Back to my gaming roots
One of my first ancient armies for wargaming was a box of Airfix Ancient Britons. Despite the archaeological anomalies like the solid wheels on the chariots and odd arms and armour in places they were great fun to paint and fought many a battle in the 1970s. I did sell them off when I moved up to 25mm metal figures from Minifigs. However, the Roman invasions of Britain and Boudicca’s revolt kept the interest in gaming with Ancient Britons alive. Sadly I’ve no photos of those early Ancient Britons nor their Roman opponents
Airfix never had druids and screaming women!
Going down a size
Moving house twice in a year focussed my attention on just how many unpainted little metal men I had. Yes, I used the past tense there!
I decided to clear out anything I just have a few of and wasn’t going to turn into a complete army. I also decided that for big ancients armies I would move to 15mm size figures. This is because they take up less room, are quicker to paint (as I can’t see so much detail now!) and thanks to scale creep are almost as big as my old Airfix figures were!

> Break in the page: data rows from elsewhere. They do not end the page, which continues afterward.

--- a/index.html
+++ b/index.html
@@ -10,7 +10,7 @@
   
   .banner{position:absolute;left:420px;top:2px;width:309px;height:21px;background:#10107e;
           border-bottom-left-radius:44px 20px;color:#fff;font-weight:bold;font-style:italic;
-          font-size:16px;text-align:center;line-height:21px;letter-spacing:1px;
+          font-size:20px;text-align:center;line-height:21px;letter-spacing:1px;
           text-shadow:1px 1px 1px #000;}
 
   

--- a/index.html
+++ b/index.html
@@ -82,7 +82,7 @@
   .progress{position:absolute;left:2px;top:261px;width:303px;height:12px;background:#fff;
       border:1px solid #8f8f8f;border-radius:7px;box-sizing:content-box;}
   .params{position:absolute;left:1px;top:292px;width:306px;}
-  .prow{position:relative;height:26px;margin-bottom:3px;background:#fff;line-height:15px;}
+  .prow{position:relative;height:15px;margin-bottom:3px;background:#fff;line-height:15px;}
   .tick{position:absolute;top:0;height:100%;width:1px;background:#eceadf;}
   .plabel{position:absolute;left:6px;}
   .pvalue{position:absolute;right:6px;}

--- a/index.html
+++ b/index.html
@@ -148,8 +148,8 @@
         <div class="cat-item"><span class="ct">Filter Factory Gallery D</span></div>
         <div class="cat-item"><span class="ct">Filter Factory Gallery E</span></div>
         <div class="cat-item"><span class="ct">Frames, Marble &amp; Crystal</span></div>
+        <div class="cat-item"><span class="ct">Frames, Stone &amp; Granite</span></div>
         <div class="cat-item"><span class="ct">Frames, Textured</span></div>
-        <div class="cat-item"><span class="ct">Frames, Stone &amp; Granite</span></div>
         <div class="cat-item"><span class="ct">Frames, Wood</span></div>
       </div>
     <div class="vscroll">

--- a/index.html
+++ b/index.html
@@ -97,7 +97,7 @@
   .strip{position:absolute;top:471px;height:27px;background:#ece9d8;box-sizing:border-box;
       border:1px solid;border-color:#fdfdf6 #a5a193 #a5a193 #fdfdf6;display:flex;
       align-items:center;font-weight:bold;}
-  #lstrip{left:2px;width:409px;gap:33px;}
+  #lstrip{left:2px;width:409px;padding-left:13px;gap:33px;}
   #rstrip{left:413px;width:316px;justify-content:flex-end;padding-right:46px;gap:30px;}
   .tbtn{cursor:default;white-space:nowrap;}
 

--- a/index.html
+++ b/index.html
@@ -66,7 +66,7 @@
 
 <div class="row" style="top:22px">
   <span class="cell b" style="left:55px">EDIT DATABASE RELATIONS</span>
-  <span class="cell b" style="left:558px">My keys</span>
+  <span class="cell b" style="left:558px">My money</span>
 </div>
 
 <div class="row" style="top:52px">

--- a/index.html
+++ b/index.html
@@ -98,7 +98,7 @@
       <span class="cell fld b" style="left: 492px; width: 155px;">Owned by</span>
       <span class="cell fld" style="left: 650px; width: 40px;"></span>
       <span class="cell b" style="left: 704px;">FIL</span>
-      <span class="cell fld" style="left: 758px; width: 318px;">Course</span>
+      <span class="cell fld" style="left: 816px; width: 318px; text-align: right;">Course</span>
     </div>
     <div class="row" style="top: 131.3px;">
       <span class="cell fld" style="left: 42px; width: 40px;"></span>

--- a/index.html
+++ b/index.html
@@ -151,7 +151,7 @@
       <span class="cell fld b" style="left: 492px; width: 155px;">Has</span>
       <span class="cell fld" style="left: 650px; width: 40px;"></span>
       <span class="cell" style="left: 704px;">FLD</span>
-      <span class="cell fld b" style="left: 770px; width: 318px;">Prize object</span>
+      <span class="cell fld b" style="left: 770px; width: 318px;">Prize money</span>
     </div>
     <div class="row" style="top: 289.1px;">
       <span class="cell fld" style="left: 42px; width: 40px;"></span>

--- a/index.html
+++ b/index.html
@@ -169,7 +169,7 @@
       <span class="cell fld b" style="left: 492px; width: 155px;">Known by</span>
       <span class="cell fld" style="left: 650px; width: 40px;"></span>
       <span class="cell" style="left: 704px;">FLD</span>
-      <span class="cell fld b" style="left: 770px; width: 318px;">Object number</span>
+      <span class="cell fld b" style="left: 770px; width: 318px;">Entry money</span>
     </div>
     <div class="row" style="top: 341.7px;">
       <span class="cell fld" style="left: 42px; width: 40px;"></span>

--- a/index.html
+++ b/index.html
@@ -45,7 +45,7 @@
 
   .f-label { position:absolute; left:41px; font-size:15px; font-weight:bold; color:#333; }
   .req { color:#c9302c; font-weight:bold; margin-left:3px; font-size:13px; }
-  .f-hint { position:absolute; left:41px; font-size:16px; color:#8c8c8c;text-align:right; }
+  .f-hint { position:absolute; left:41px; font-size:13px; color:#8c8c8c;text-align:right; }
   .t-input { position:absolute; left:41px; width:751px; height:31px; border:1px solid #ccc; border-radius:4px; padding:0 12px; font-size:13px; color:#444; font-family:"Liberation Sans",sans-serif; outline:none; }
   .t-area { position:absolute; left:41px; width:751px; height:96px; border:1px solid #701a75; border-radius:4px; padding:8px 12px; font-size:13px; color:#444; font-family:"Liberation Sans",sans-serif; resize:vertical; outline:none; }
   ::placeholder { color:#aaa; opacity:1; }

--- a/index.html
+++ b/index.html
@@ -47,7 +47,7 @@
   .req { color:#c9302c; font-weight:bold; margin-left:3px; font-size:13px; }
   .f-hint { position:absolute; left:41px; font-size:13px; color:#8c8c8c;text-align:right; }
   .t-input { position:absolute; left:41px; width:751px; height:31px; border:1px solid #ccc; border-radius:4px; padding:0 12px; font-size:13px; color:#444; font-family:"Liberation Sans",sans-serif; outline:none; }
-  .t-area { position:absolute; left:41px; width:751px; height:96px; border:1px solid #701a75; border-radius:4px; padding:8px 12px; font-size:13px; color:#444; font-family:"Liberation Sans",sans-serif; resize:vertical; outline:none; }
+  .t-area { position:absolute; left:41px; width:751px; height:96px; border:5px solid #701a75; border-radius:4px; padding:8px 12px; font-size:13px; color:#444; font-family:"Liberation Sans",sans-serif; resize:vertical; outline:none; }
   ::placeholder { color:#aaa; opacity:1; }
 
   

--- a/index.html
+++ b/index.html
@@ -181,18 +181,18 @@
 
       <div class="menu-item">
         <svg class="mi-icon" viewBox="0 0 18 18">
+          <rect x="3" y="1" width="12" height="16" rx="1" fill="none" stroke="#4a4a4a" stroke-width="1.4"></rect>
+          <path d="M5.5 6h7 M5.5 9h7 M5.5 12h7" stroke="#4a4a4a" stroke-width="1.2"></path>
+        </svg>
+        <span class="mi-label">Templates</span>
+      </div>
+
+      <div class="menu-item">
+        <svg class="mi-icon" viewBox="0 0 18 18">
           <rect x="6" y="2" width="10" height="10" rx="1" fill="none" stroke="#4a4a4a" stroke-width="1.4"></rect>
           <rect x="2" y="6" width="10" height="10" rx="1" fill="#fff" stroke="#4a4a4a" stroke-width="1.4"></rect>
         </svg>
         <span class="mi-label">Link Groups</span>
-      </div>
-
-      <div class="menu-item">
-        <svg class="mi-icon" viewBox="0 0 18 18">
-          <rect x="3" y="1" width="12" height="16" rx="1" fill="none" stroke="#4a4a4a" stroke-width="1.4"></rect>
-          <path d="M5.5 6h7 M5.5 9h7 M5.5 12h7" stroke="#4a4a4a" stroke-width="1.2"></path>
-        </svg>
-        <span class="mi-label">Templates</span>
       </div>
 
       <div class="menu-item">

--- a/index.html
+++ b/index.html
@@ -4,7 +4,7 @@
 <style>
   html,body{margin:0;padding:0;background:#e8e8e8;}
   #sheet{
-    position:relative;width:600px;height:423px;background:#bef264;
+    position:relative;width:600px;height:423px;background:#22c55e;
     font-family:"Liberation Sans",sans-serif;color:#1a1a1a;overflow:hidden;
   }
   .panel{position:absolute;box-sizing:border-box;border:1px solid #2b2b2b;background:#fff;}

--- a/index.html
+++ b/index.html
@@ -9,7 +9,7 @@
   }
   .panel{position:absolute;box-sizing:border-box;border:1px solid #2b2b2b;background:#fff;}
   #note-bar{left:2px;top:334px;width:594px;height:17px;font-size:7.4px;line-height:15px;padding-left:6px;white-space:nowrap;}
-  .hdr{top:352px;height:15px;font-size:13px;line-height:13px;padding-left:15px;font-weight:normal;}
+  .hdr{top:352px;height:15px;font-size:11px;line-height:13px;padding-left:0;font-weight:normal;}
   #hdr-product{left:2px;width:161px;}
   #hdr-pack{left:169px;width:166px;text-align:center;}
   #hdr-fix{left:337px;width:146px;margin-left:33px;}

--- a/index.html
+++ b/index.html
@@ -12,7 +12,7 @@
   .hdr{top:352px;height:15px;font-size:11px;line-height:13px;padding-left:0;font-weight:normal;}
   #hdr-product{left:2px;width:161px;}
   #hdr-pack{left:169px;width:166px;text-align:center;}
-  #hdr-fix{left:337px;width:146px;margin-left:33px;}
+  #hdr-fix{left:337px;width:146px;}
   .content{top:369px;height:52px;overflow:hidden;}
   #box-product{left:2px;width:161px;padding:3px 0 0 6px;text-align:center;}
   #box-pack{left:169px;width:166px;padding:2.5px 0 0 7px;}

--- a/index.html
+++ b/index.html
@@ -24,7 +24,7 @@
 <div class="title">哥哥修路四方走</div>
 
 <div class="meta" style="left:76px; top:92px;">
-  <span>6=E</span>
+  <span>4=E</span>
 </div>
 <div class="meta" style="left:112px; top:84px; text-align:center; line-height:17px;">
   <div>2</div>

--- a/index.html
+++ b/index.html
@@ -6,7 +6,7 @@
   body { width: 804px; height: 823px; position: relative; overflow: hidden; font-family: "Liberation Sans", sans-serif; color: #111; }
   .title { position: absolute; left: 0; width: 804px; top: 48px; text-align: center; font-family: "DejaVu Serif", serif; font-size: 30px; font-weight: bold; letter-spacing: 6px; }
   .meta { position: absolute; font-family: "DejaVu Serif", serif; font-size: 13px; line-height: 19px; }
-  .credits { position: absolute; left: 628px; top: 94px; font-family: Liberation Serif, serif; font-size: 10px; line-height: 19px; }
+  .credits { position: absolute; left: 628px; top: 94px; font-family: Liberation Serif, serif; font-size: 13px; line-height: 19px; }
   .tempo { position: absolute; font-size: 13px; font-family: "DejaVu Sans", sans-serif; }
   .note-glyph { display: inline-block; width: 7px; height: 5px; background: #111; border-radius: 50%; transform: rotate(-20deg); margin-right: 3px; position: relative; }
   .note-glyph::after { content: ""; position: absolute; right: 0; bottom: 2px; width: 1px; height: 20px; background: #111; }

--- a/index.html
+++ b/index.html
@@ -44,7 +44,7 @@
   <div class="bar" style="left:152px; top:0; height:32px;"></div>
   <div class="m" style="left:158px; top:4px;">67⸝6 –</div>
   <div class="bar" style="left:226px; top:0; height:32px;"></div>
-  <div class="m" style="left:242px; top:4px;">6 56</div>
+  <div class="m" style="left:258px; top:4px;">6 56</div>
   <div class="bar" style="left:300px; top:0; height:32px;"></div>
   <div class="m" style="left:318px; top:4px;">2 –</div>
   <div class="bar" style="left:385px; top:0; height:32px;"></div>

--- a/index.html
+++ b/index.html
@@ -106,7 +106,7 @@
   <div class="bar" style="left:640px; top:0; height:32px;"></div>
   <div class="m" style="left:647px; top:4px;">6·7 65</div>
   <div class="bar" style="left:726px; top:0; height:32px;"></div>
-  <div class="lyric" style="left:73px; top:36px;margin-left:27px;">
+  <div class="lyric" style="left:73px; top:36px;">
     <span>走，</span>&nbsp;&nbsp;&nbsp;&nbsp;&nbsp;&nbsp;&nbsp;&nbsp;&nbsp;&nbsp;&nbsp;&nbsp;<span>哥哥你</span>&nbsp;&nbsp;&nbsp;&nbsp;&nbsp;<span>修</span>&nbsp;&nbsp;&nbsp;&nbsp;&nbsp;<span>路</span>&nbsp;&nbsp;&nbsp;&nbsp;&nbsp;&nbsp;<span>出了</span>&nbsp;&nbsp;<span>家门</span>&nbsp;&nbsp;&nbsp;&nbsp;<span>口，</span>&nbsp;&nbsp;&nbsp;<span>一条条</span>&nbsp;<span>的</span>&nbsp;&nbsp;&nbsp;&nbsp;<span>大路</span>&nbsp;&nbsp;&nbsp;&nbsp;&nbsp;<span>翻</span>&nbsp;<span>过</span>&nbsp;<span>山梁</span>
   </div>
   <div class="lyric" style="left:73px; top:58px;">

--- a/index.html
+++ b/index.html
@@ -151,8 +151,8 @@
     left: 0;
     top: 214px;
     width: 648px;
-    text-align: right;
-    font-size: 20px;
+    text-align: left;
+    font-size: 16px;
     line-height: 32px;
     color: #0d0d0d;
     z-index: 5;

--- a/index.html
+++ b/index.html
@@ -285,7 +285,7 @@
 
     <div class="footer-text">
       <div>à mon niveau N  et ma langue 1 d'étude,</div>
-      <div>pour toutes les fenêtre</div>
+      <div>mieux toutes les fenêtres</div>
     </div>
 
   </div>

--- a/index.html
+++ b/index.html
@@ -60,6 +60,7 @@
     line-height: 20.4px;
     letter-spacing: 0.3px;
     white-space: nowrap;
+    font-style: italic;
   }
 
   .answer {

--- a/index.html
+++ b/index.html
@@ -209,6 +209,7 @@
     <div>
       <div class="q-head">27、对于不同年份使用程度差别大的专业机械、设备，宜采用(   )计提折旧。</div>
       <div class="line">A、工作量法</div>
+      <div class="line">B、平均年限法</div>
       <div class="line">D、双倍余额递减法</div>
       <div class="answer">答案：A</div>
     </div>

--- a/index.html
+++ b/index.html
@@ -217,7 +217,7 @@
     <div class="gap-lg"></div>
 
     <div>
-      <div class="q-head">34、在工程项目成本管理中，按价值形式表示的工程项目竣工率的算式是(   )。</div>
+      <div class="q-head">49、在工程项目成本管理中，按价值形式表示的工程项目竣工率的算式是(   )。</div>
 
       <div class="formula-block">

Before making this decision I considered trying 10mm for ancient and medieval but found them not quite right for me. I used some Pendraken 10mm Vikings as a test and can while they did not suit me I suggest trying Pendraken if you are considering 10mm. I sold these on eBay as part of the grand clear out in the end.
Cracking on in 15mm
Another consideration was having a Peter Pig Roman army in 15mm I had painted for DBA and DBM. Getting a similar scaled opponent made sense of course but like most wargamers I try to leave sense out of it when choosing armies and scales!
Peter Pig Romans
The challenge with painting an army of irregulars is getting the variety there without painting each figure separately. I have a simple system for this involving strips of cardboard!
This is a rather ocd variant of the old take a colour and paint a different bit of each figure with it. To ensure variation I sort the figures into groups with a minimum of duplicates. Then each group is glued to a cardboard strip and undercoated.
I paint all flesh first using a red brown wash then a warm flesh colour.
After that the fun begins! Well my idea of painting fun anyway. Take a colour and go through a strip of figures applying it to different areas, so a dark brown is hair on figure one, trousers on figure two, belt on figure three and so on.
Then take another colour and move onto the next strip. As you can now see repetition of colour and pose is kept to a minimum. Having plenty of paints helps!
One point to keep an eye on is use brighter, historically more expensive, colours on better equipped wealthier types. Use patterns on clothing and showy shield decorations as well, again more so for those who could afford them.
For the sake of sanity and speed use one colour for shield backs, spear and weapon shafts, metals. Then varnish and base to taste!